Jack looked at her with another quick smile, and a curious glance of dark recognition in his eyes, almost like a caress. Strangely apart, too, as if he and she were in an inner dark circle, and Somers was away outside.
“Don’t you want to go, Mrs Somers?” he asked.
“Of course I don’t. I love Australia,” she protested.
“Then don’t you go,” said Jack. “You stop behind.”
When he lowered his voice it took on a faint, indescribable huskiness. It made Harriet a little uneasy. She watched Lovat. She did not like Jack’s new turn of husky intimacy. She wanted Richard to rescue her.
“Ha!” she said. “He’d never be able to get through the world without me.”
“Does it matter?” said Jack, grinning faintly at her and keeping the husky note in his voice. “He knows his own mind—or his fate. You stop here. We’ll look after you.”

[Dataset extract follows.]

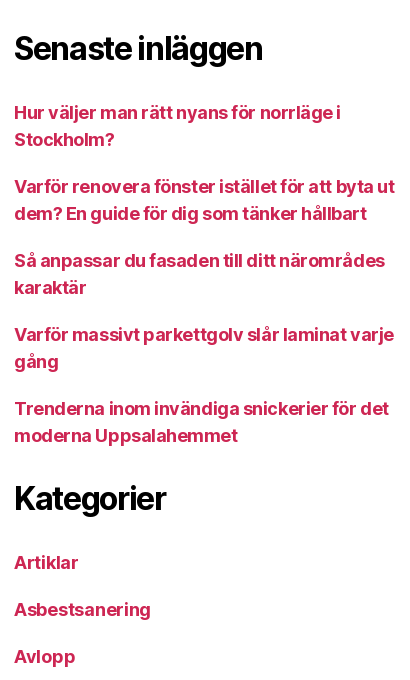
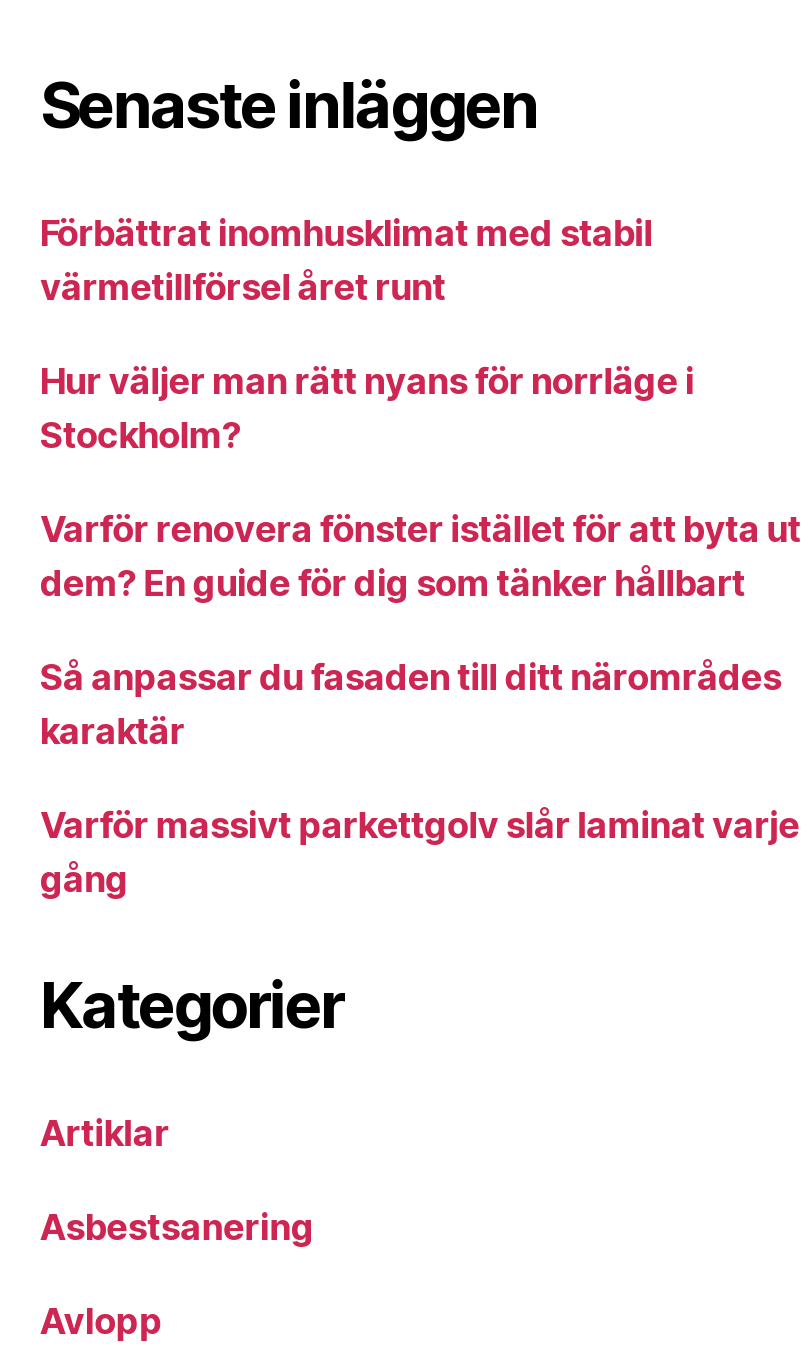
none -> [40,211,652,307] Förbättrat inomhusklimat med stabil | värmetillförsel året runt
moved [14,102,394,372] -> [40,359,801,899]: Hur väljer man rätt nyans för norrläge i | Stockholm? | Varför renovera fönster istället för att byta ut | dem? En guide för dig som tänker hållbart | Så anpassar du fasaden till ditt närområdes | karaktär | Varför massivt parkettgolv slår laminat varje | gång
[14,398,389,446] Trenderna inom invändiga snickerier för det | moderna Uppsalahemmet -> none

But she watched Richard. He was hardly listening. He was thinking again that Jack was feeling malevolent towards him, wanting to destroy him, as in those early days when they used to play chess together.
“No,” said Harriet, watching Lovat’s face. “I suppose I shall have to trail myself along, poor woman, till I see the end of him.”
“He’ll lead you many a dance before that happens,” grinned Richard. He rather enjoyed Jack’s malevolence this time.